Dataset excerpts
▬▬▬▬▬▬

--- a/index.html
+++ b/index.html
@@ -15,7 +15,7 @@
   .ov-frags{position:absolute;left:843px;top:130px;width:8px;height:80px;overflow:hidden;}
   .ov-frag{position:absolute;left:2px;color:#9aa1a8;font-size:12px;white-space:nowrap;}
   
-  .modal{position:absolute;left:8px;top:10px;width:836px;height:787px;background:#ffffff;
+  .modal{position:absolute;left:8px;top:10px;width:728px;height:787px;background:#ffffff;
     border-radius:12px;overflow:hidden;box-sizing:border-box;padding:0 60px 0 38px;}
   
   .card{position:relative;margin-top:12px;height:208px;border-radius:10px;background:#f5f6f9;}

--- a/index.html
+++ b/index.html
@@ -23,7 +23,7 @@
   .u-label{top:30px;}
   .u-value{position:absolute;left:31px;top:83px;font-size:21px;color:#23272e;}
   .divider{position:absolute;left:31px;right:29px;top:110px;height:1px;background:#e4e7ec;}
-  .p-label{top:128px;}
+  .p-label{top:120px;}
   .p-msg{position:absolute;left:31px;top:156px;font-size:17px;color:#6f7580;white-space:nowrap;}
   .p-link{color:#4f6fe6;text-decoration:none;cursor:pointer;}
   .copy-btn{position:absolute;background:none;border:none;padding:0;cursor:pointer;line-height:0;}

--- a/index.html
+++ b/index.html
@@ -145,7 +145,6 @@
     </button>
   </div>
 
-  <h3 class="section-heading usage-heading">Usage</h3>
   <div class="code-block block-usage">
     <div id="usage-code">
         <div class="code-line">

▬▬▬▬▬▬

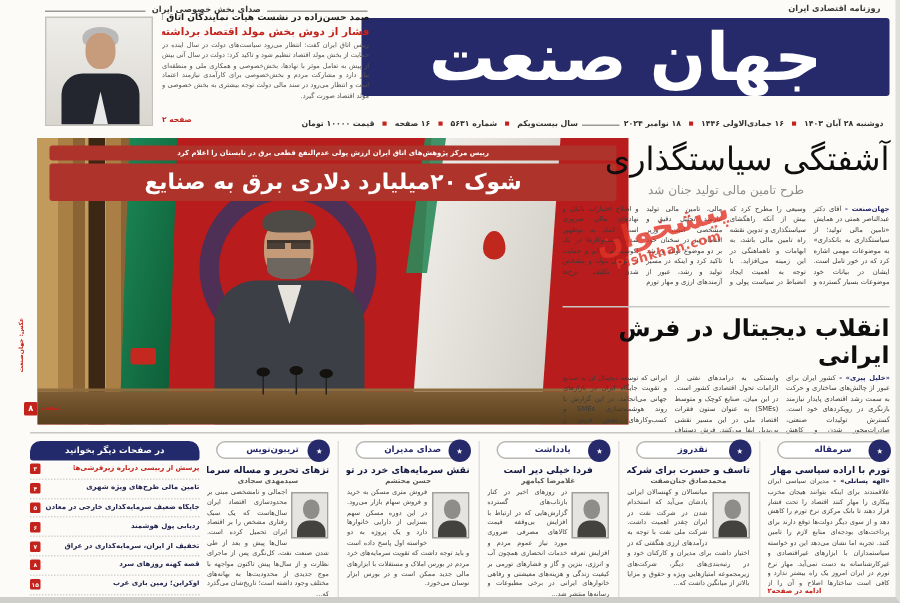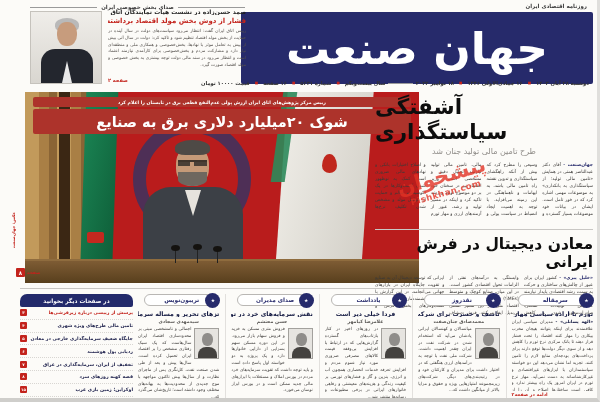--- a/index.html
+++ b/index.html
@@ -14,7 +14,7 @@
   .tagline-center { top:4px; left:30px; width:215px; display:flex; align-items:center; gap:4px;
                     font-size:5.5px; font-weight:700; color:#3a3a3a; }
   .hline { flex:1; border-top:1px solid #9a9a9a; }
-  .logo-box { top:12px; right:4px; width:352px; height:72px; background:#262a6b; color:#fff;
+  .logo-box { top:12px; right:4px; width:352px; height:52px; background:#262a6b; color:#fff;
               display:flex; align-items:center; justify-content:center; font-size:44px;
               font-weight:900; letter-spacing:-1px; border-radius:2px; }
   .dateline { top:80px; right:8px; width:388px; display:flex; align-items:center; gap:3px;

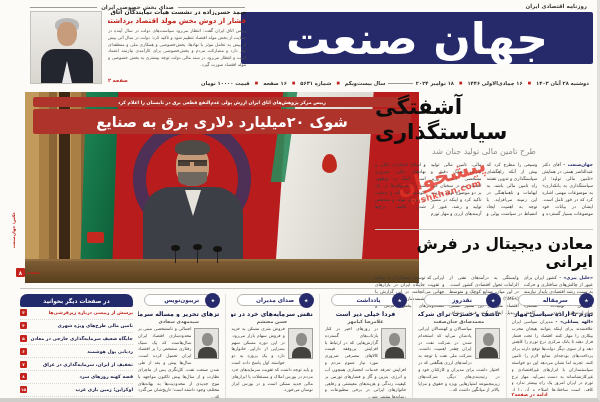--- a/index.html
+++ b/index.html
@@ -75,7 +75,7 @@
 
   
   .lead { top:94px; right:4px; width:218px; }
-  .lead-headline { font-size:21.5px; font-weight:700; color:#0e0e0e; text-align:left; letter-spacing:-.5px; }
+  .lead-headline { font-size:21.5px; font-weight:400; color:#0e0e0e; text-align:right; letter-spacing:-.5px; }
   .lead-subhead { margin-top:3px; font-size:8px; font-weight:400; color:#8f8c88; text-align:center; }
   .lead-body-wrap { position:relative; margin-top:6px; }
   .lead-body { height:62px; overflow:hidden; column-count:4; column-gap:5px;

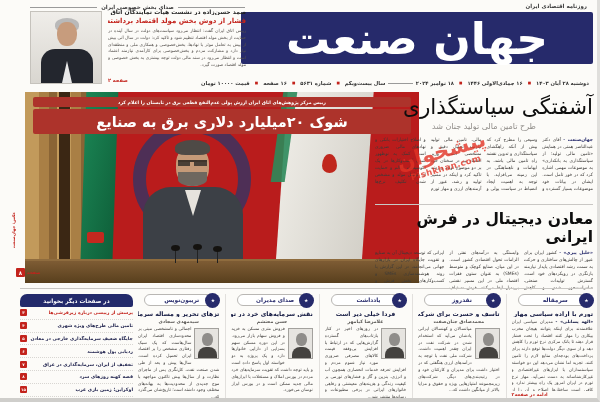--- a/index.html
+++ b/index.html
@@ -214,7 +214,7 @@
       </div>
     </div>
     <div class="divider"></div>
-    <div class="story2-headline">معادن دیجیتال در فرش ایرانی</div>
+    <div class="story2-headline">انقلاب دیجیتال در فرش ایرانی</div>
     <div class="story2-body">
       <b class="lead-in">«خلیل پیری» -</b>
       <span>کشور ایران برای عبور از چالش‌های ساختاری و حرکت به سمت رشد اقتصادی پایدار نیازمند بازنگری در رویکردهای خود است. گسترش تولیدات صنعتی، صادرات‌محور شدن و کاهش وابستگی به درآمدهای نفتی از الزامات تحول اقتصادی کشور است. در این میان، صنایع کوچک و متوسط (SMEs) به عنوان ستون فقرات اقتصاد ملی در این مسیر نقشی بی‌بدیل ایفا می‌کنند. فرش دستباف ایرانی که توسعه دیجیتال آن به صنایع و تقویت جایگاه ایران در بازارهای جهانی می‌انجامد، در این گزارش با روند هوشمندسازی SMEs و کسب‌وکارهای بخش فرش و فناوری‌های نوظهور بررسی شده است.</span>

▬▬▬▬▬▬

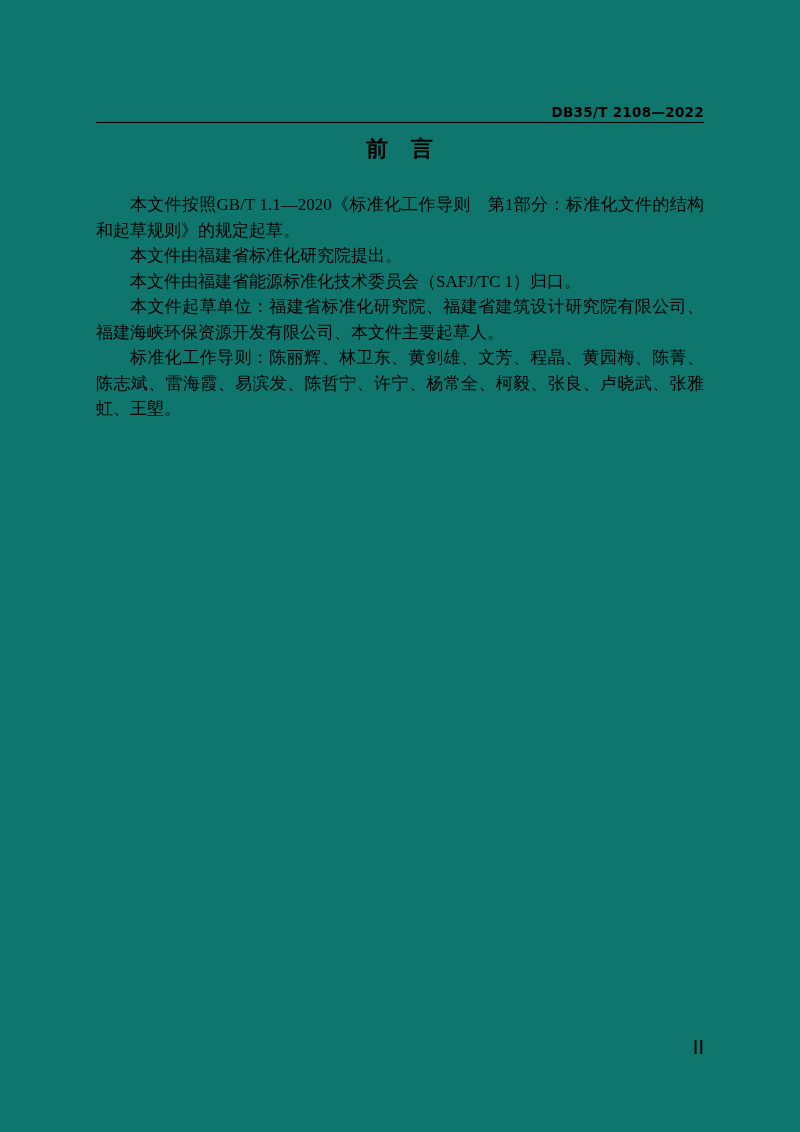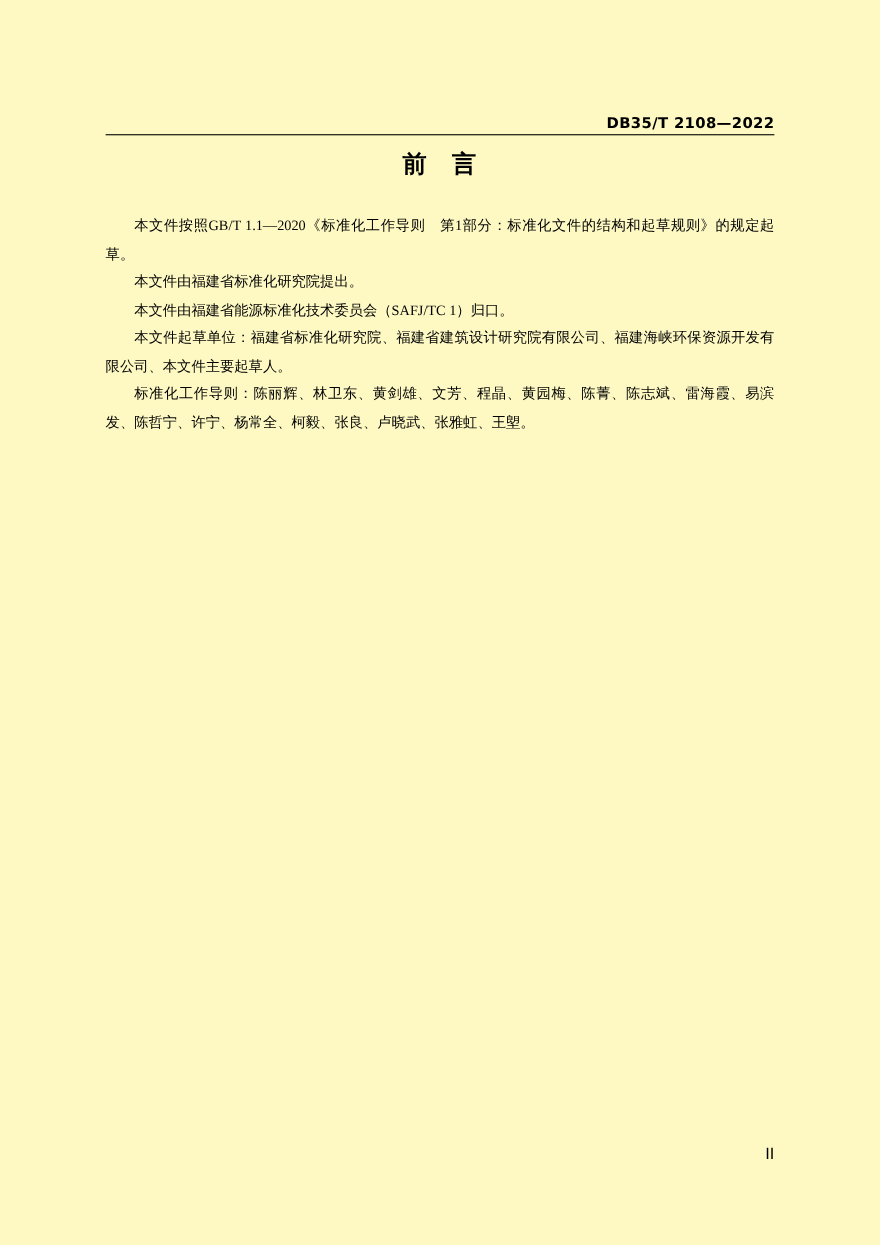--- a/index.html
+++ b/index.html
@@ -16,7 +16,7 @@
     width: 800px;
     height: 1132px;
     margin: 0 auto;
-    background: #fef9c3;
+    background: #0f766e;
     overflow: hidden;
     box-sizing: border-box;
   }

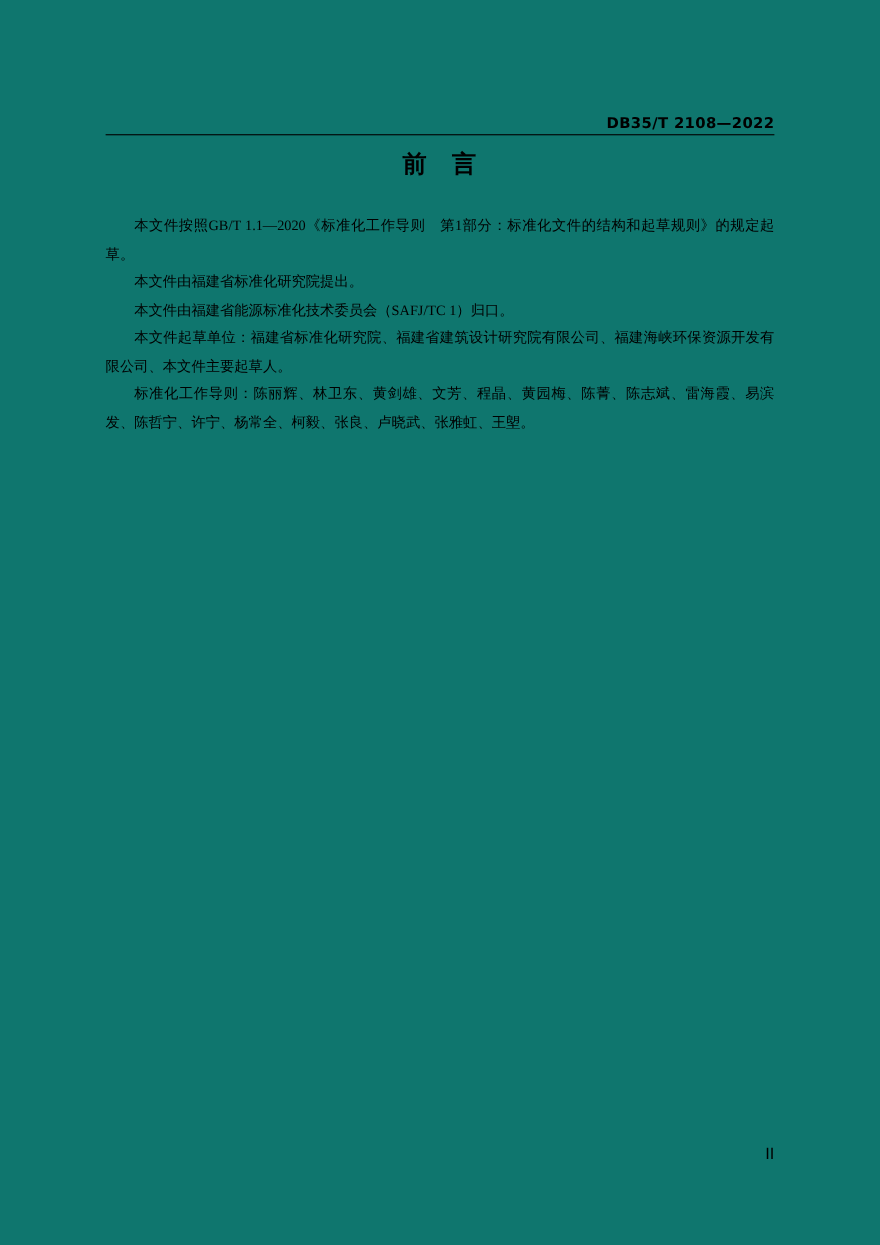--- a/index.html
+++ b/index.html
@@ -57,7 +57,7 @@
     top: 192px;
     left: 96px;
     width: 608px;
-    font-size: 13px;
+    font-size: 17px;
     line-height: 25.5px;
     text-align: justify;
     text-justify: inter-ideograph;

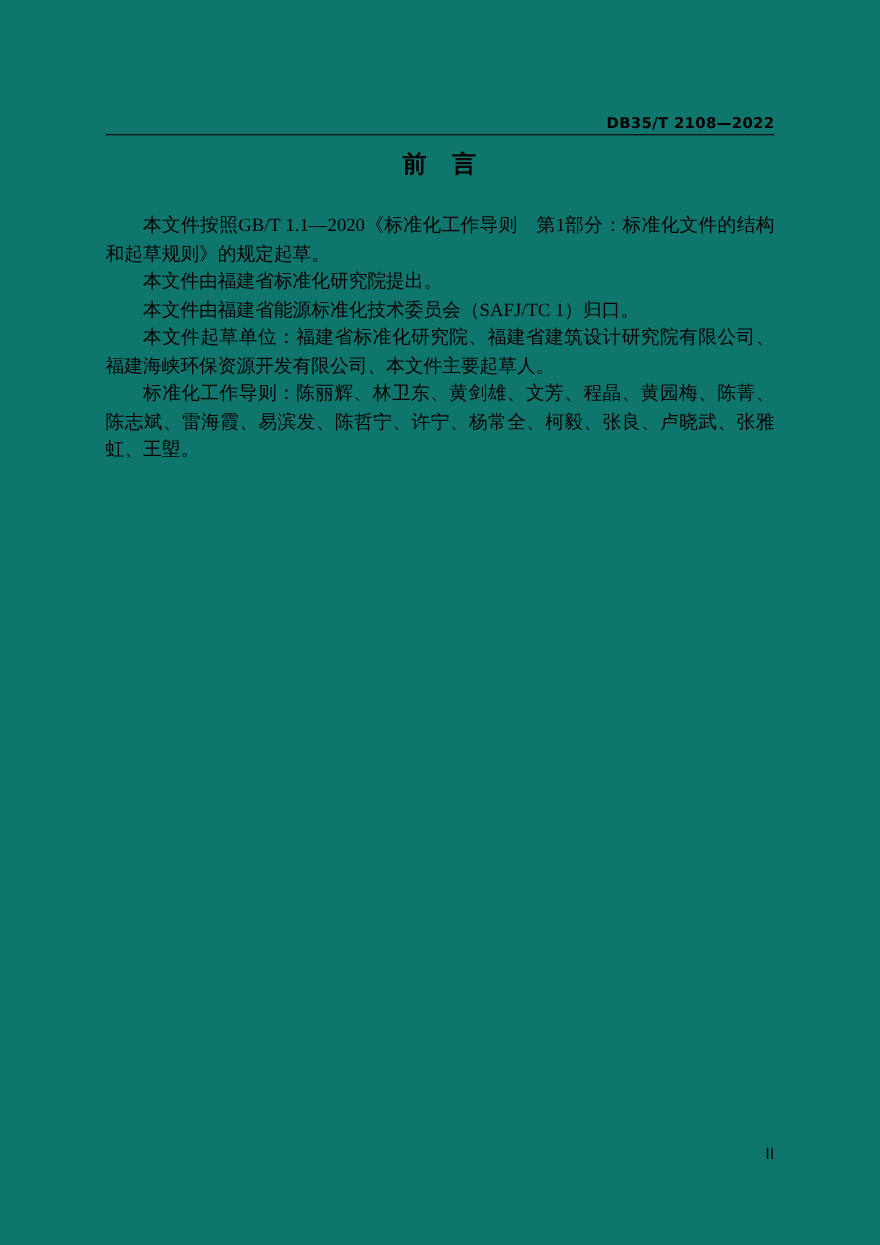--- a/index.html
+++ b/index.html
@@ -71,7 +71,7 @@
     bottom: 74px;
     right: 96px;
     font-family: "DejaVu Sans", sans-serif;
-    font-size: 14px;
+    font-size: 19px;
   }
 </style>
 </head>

▬▬▬▬▬▬

■ **Task to complete**
Please transcribe only the lines in the records above running from the line that has "height:52px; background:#262a6b; color:#fff;" through the line that has "font-weight:900; letter-spacing:-1px; border-radius:2px;", both included, exactly as they appear.

■ **Answer section**
+  .logo-box { top:12px; right:4px; width:352px; height:52px; background:#262a6b; color:#fff;
               display:flex; align-items:center; justify-content:center; font-size:44px;
               font-weight:900; letter-spacing:-1px; border-radius:2px; }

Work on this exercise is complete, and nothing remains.